ChIP-on-ChIP analysis.

ChIP samples were prepared from 5 × 10⁶ NIH 3T3 cells as described in the previous section. A ChIP-on-ChIP hybridization assay was performed using microarrays of a library of CTCF target sites derived from a ChIP of mouse fetal liver (40). Briefly, the ChIP samples were amplified with SR1/SR2 primers (40) and PCR labeled with Cy3/Cy5 dyes (Amersham) using the nested primers. Labeled targets were purified with the QIAquick PCR purification kit (QIAGEN) and eluted in hybridization solution (GlassHyb hybridization solution; Clontech). The Cy3- and Cy5-labeled targets were denatured and incubated at 45°C for 1 h in the presence of 100 μg of Cot-1 DNA (Clontech). The samples were pooled and hybridized to borohydride-pretreated slides. Following a washing procedure according to the user manual of the GlassHyb hybridization solution kit (Clontech), the slides were scanned using ScanArray 4000 and analyzed with ScanArray Express 3.0 (Packard Biosciences).

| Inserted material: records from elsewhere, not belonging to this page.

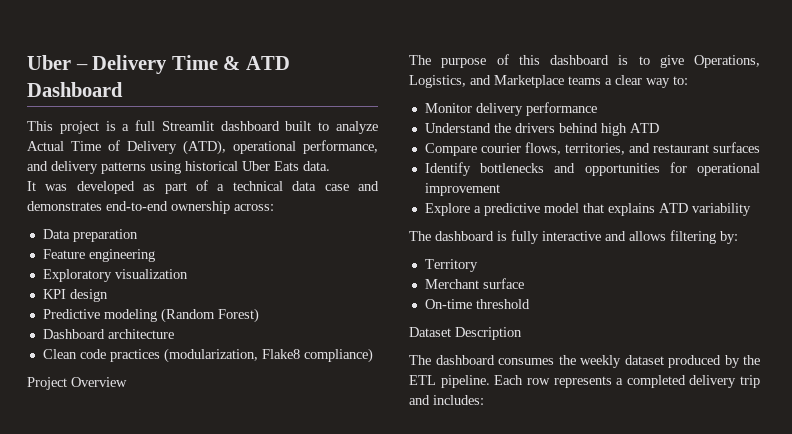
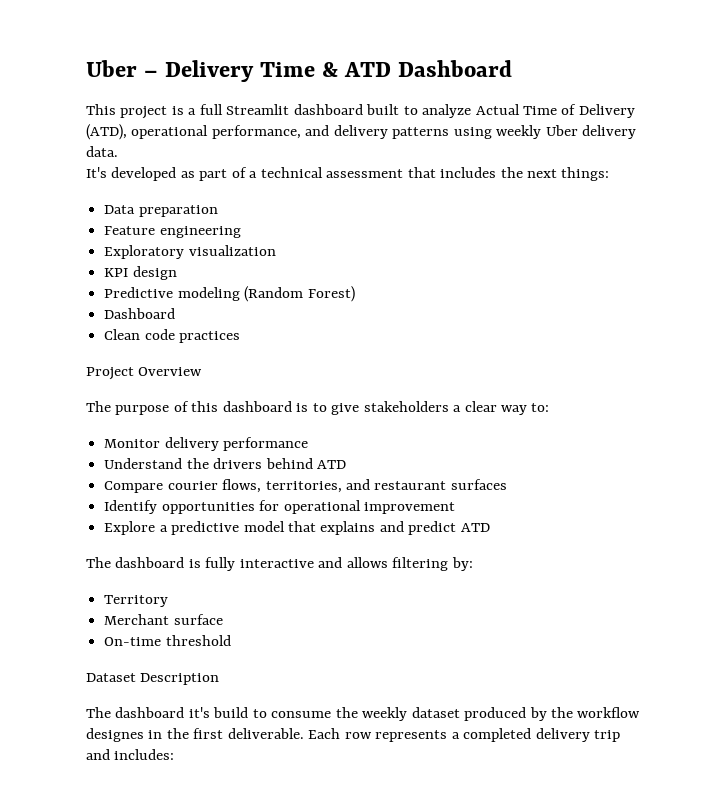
- This project is a full Streamlit dashboard built to analyze Actual Time of Delivery (ATD), operational performance, and delivery patterns using historical Uber Eats data.
+ This project is a full Streamlit dashboard built to analyze Actual Time of Delivery (ATD), operational performance, and delivery patterns using weekly Uber delivery data.
- It was developed as part of a technical data case and demonstrates end-to-end ownership across:
+ It's developed as part of a technical assessment that includes the next things:
  Predictive modeling (Random Forest)
- Dashboard architecture
+ Dashboard
- Clean code practices (modularization, Flake8 compliance)
+ Clean code practices
- The purpose of this dashboard is to give Operations, Logistics, and Marketplace teams a clear way to:
+ The purpose of this dashboard is to give stakeholders a clear way to:
- Understand the drivers behind high ATD
+ Understand the drivers behind ATD
- Identify bottlenecks and opportunities for operational improvement
+ Identify opportunities for operational improvement
- Explore a predictive model that explains ATD variability
+ Explore a predictive model that explains and predict ATD
- The dashboard consumes the weekly dataset produced by the ETL pipeline.
+ The dashboard it's build to consume the weekly dataset produced by the workflow designes in the first deliverable.

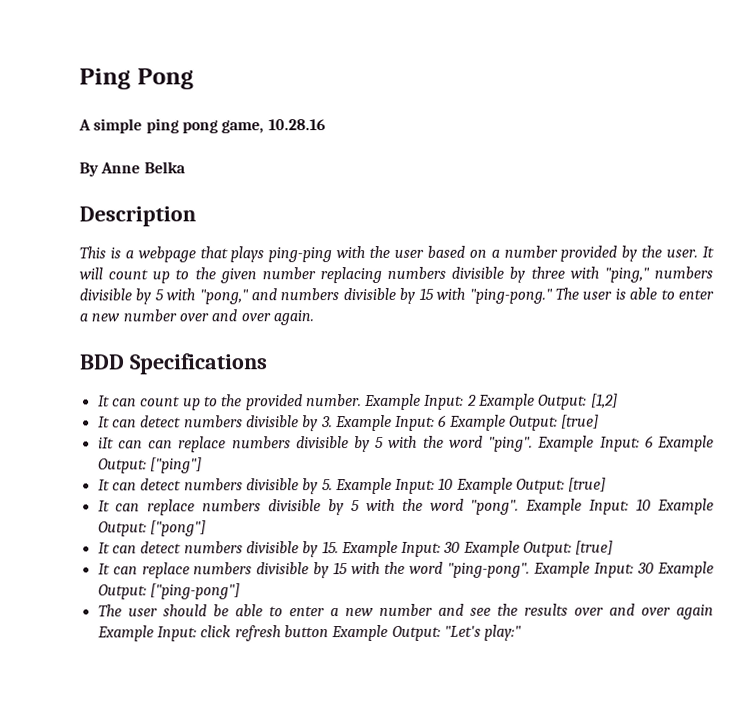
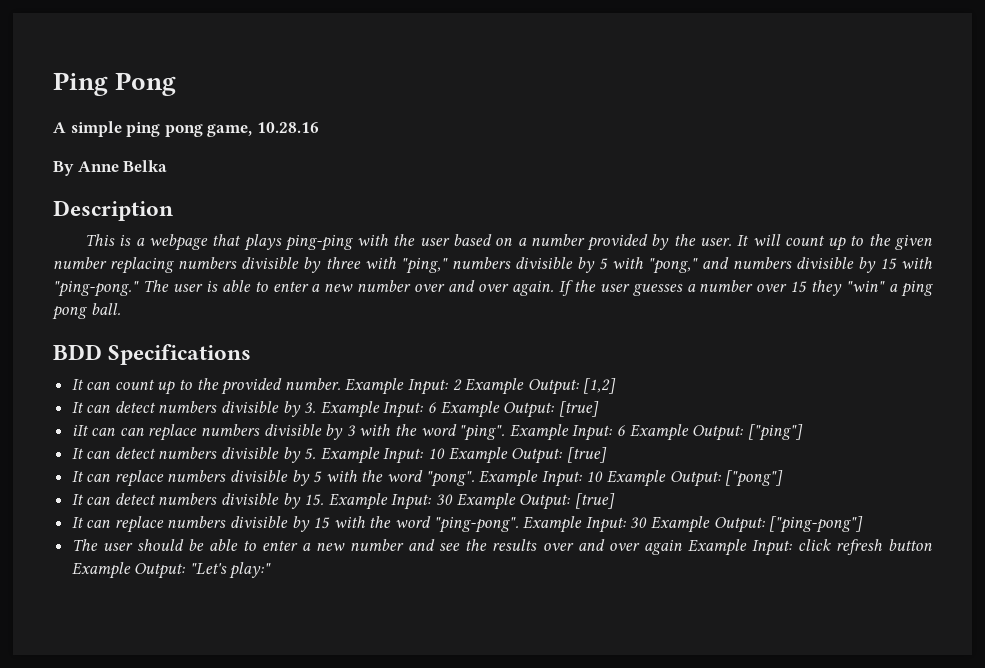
+ If the user guesses a number over 15 they "win" a ping pong ball.
- iIt can can replace numbers divisible by 5 with the word "ping".
+ iIt can can replace numbers divisible by 3 with the word "ping".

Indirect immunofluorescence and analysis of colocalization.

For indirect immunofluorescent staining, the original protocol of Harlow and Lane (20) was used with an additional modification (53). Cells were incubated at +4°C overnight with anti-CTCF rabbit polyclonal antibody (Abcam) (dilution, 1:5) and the anti-Pol II CTD monoclonal antibody 7G5 (4) (dilution, 1:50), followed by the subsequent incubation with the secondary antibodies: swine anti-rabbit fluorescein isothiocyanate (Dako) and rabbit anti-mouse tetramethyl rhodamine isocyanate (Dako), both diluted 1:50. The cells were visualized using confocal laser scanning microscopy (Bio-Rad). Images were obtained using a Bio-Rad Radiance 2000 confocal unit on an Olympus IX70 microscope. The fluorescein labels were illuminated by a 488-nm laser line and detected via a 500- to 560-nm band-pass filter, while the rhodamine probes were excited by a 543-nm laser with a 570-nm long-pass filter; transmission images were also recorded. The colocalization of the two probes was analyzed by in-house software using the methods of Costes et al. (11) to estimate the background intensity. Bleed-through of rhodamine signals into the fluorescein images was measured to be 17.5% using single-labeled samples and was corrected for in the colocalization analysis.

Southern blot procedures.

DNA was extracted from NIH 3T3 stable transfectant cells using the DNeasy tissue kit (QIAGEN) and digested with ClaI/XhoI restriction enzymes, followed by electrophoresis in a 0.8% agarose gel. DNA was then transferred to a HybondN+ membrane (Amersham Biosciences). Blots were probed with a ³²P-labeled luciferase cDNA probe (ClaI-XhoI fragment) synthesized using a random priming labeling kit (Roche Applied Science). Membranes were hybridized at 68°C for 4 to 6 h in a buffer containing 0.5 M sodium phosphate, pH 6.8, 1 mM EDTA, 7% SDS, and 0.2 mg/ml herring sperm DNA. Following hybridization, the membranes were washed twice for 10 min in a 5% SDS, 0.04 M sodium phosphate, pH 6.8, 1 mM EDTA solution and then four times for 10 min in the same solution containing 1% SDS and exposed to X film (Kodak) for 24 h. The quantification of the bands was performed using the ImageQuant 5.0 software program. Similar blotting and hybridization procedures were used to analyze PCR products obtained in ChIP experiments from HD3 cells. The primers and conditions for PCR are described in Table 1.

RESULTS

CTCF is a component of the Pol II protein complex.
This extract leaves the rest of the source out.